La cour d‟appel a annulé le jugement du District Court relatif à la question de savoir si Microsoft a violé l‟article premier du Sherman Act en liant la vente de son navigateur Internet à celle de son système d‟exploitation.

Le district Court s‟est fondé, dans son jugement, sur une règle jurisprudentielle qui interdit toute vente liée, par une entreprise détenant un pouvoir économique important, de deux produits considérés comme distincts du point de vue des consommateurs. La cour d‟appel a considéré qu‟étant donné le caractère particulier et nouveau de la question des ventes liées en matière de programmes informatiques, une telle approche fondée sur une règle d‟interdiction ne convenait pas.

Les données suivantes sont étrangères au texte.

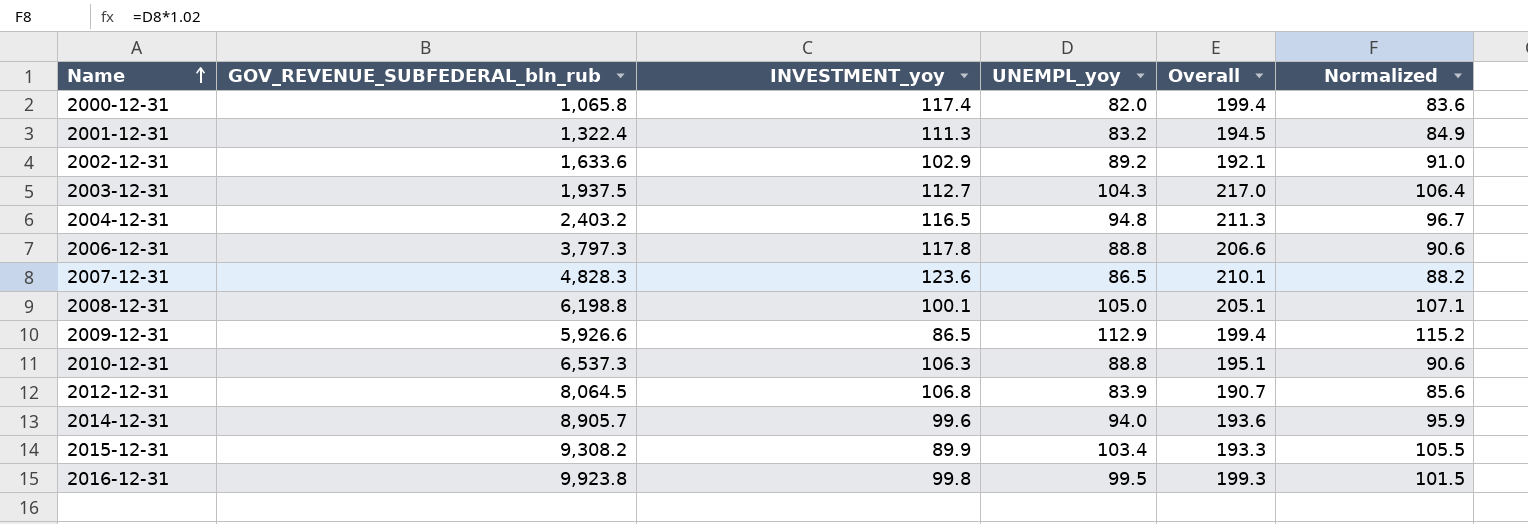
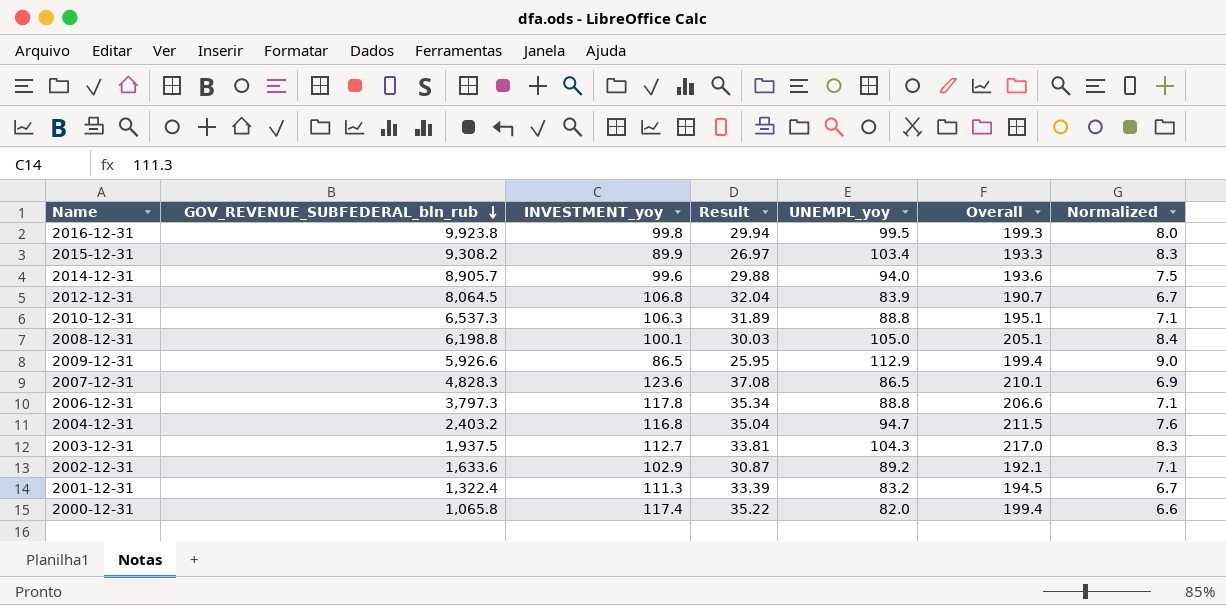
row order: Name ascending -> GOV_REVENUE_SUBFEDERAL_bln_rub descending
column Result | formula: none -> [INVESTMENT_yoy] * 0.3
column Normalized | formula: [UNEMPL_yoy] * 1.02 -> [UNEMPL_yoy] * 0.08
2004-12-31 | INVESTMENT_yoy: 116.5 -> 116.8
2004-12-31 | UNEMPL_yoy: 94.8 -> 94.7
2004-12-31 | Overall: 211.3 -> 211.5

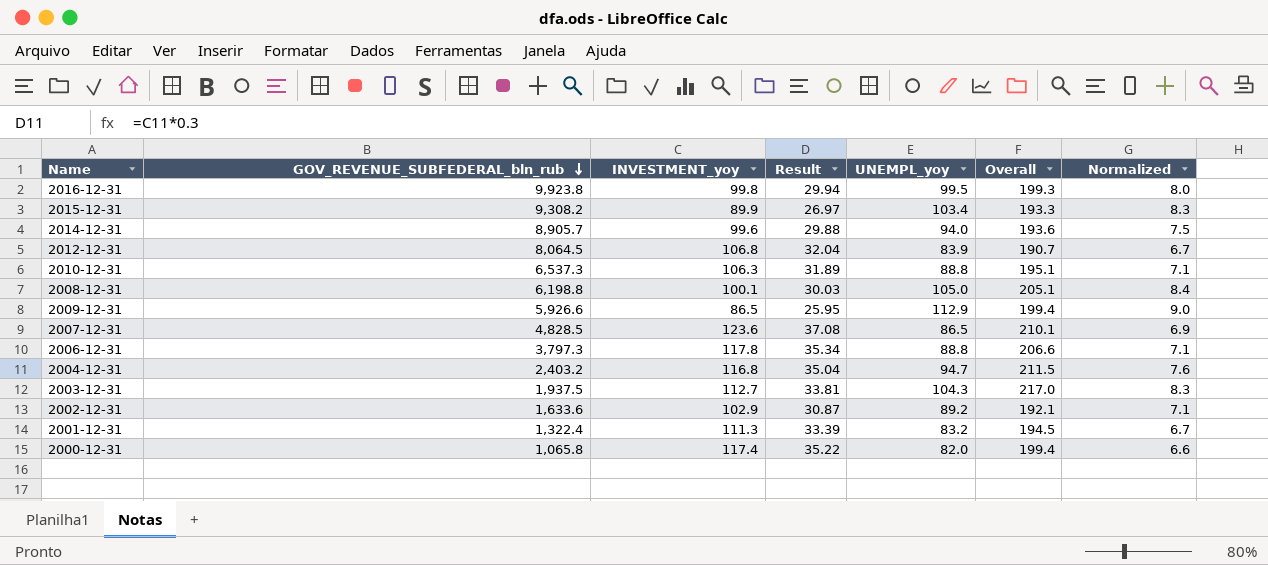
2007-12-31 | GOV_REVENUE_SUBFEDERAL_bln_rub: 4,828.3 -> 4,828.5

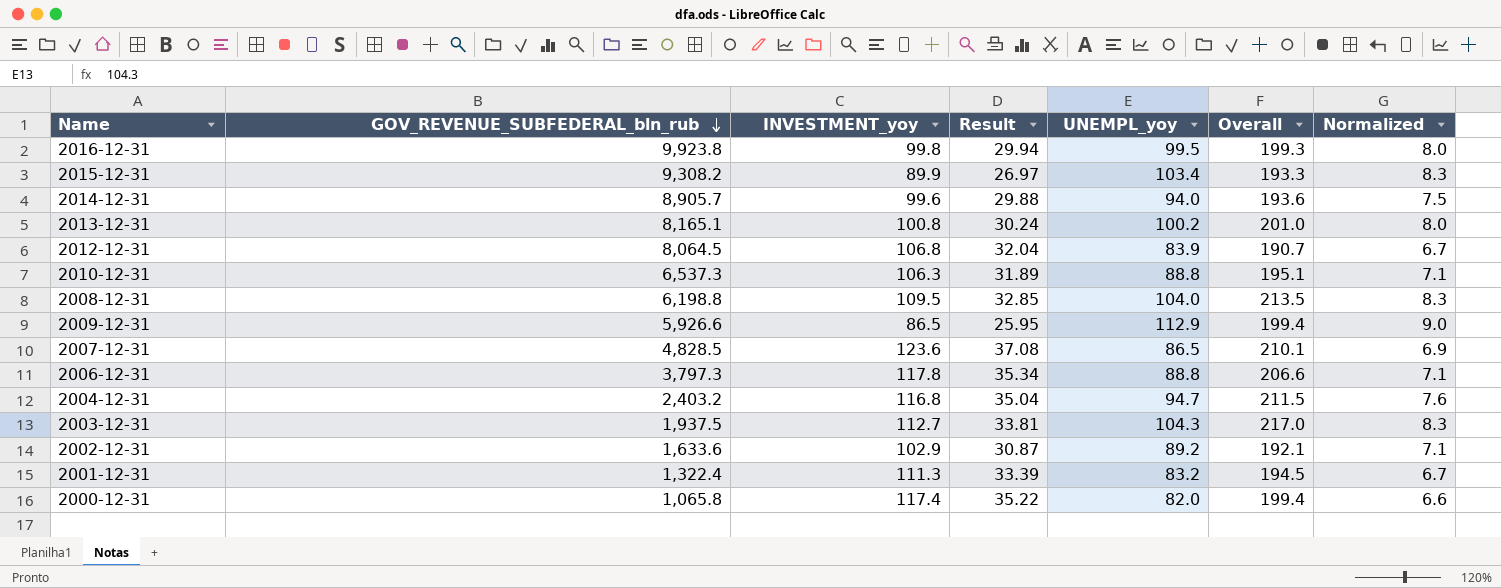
row 2013-12-31: none -> 8,165.1 | 100.8 | 30.24 | 100.2 | 201.0 | 8.0
2008-12-31 | INVESTMENT_yoy: 100.1 -> 109.5
2008-12-31 | Result: 30.03 -> 32.85
2008-12-31 | UNEMPL_yoy: 105.0 -> 104.0
2008-12-31 | Overall: 205.1 -> 213.5
2008-12-31 | Normalized: 8.4 -> 8.3

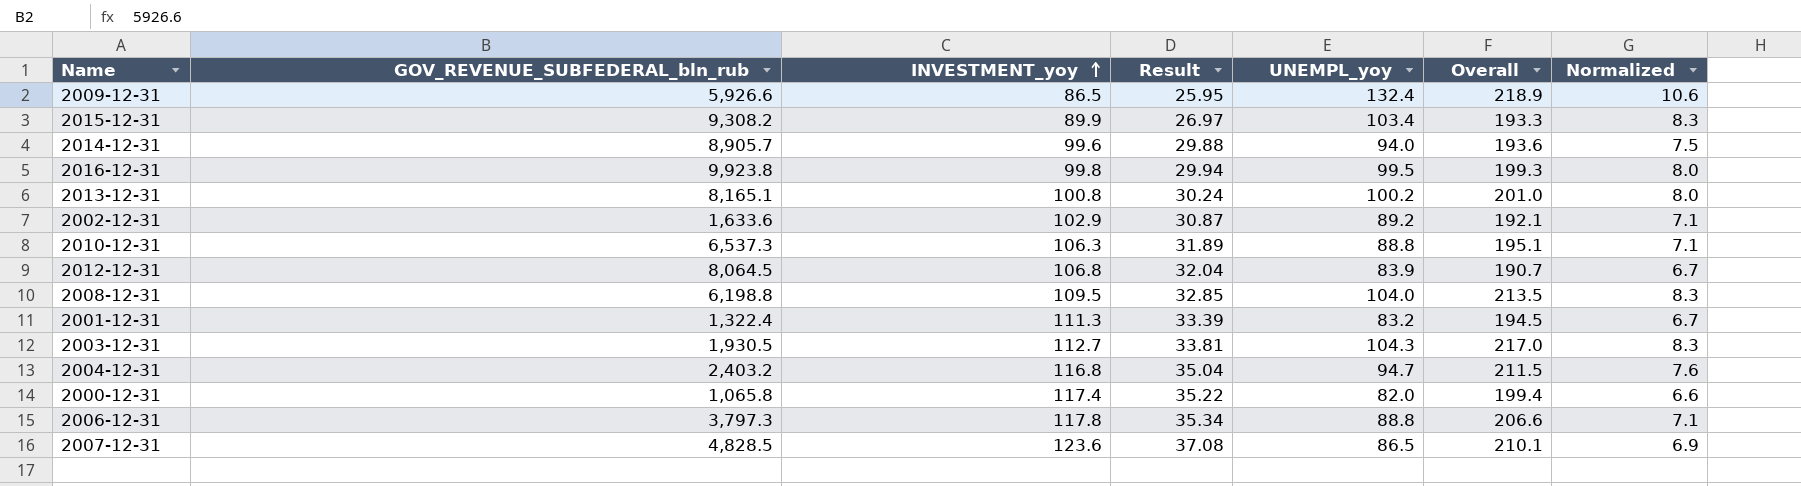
row order: GOV_REVENUE_SUBFEDERAL_bln_rub descending -> INVESTMENT_yoy ascending
2009-12-31 | UNEMPL_yoy: 112.9 -> 132.4
2009-12-31 | Overall: 199.4 -> 218.9
2009-12-31 | Normalized: 9.0 -> 10.6
2003-12-31 | GOV_REVENUE_SUBFEDERAL_bln_rub: 1,937.5 -> 1,930.5

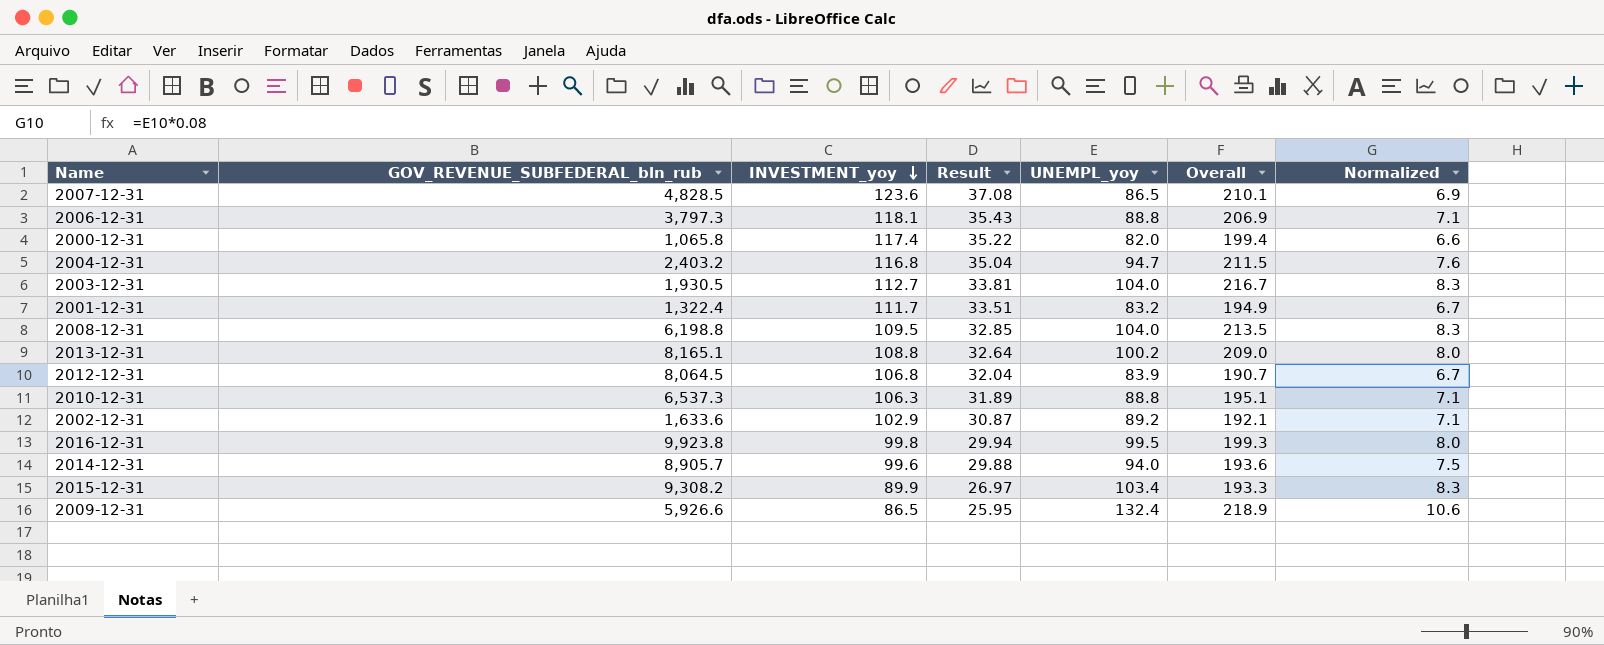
row order: INVESTMENT_yoy ascending -> INVESTMENT_yoy descending
2006-12-31 | INVESTMENT_yoy: 117.8 -> 118.1
2006-12-31 | Result: 35.34 -> 35.43
2006-12-31 | Overall: 206.6 -> 206.9
2003-12-31 | UNEMPL_yoy: 104.3 -> 104.0
2003-12-31 | Overall: 217.0 -> 216.7
2001-12-31 | INVESTMENT_yoy: 111.3 -> 111.7
2001-12-31 | Result: 33.39 -> 33.51
2001-12-31 | Overall: 194.5 -> 194.9
2013-12-31 | INVESTMENT_yoy: 100.8 -> 108.8
2013-12-31 | Result: 30.24 -> 32.64
2013-12-31 | Overall: 201.0 -> 209.0

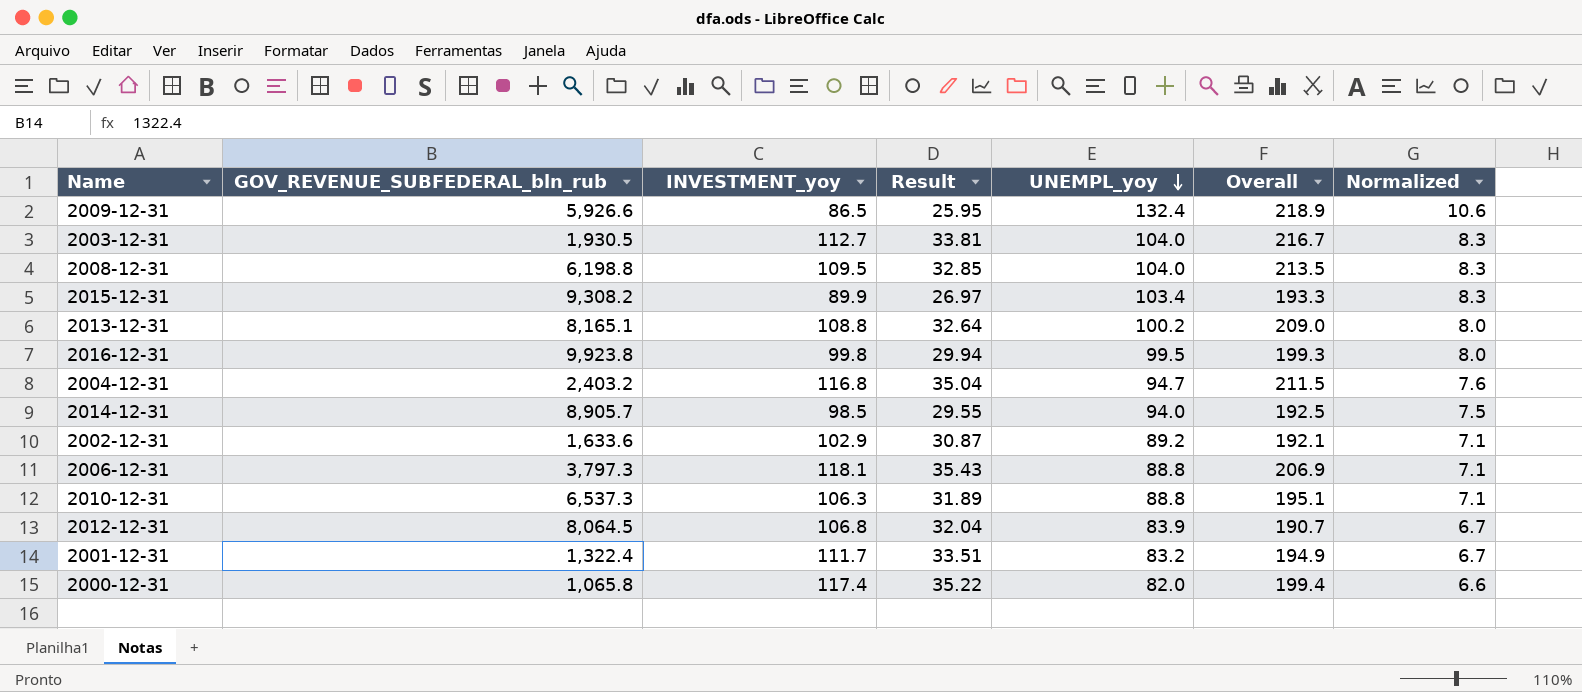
row order: INVESTMENT_yoy descending -> UNEMPL_yoy descending
row 2007-12-31: 4,828.5 | 123.6 | 37.08 | 86.5 | 210.1 | 6.9 -> none
2014-12-31 | INVESTMENT_yoy: 99.6 -> 98.5
2014-12-31 | Result: 29.88 -> 29.55
2014-12-31 | Overall: 193.6 -> 192.5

Le district Court, aurait du, selon la cour d‟appel, en vertu de la règle de raison, tenir compte des circonstances particulières concernant le marché et les enjeux économiques en cause pour déterminer si la vente liée en question n‟était pas justifiée par des raisons économiques. En particulier la cour aurait dû analyser les avantages potentiels de l‟intégration des deux programmes pour le consommateur d‟une part, et que d‟autre part, elle aurait dû vérifier si le couplage d‟Internet Explorer et de Windows s‟était traduit par une augmentation du prix du « lot » par rapport au prix auquel Microsoft aurait vendu Windows séparément.